▶ _What you have to do_: Two lines mark the range in the entries below: the one holding "[459,857,869,876] temperature topic" and the one holding "[61,101,171,112] Behzad (insert". Set down those two and all lines between them, exactly.

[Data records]
______

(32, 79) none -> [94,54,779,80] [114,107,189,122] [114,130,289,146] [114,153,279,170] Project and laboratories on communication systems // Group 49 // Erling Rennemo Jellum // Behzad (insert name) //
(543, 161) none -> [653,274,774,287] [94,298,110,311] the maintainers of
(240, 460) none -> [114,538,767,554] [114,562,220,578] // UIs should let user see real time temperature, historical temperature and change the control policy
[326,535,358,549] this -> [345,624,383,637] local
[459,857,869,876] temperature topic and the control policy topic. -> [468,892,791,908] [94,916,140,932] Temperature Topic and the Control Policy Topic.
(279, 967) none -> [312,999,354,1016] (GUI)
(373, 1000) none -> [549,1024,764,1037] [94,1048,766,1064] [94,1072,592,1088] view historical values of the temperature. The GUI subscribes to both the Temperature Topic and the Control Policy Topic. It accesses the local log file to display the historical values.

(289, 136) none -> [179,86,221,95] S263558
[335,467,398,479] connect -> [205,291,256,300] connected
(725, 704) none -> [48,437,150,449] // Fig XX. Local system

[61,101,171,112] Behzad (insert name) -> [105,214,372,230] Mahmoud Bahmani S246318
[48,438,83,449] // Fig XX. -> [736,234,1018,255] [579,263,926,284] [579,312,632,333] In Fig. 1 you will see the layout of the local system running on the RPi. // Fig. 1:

______

▶ _Result_:
[459,857,869,876] temperature topic and the control policy topic. -> [468,892,791,908] [94,916,140,932] Temperature Topic and the Control Policy Topic.
(279, 967) none -> [312,999,354,1016] (GUI)
(373, 1000) none -> [549,1024,764,1037] [94,1048,766,1064] [94,1072,592,1088] view historical values of the temperature. The GUI subscribes to both the Temperature Topic and the Control Policy Topic. It accesses the local log file to display the historical values.

(289, 136) none -> [179,86,221,95] S263558
[335,467,398,479] connect -> [205,291,256,300] connected
(725, 704) none -> [48,437,150,449] // Fig XX. Local system

[61,101,171,112] Behzad (insert name) -> [105,214,372,230] Mahmoud Bahmani S246318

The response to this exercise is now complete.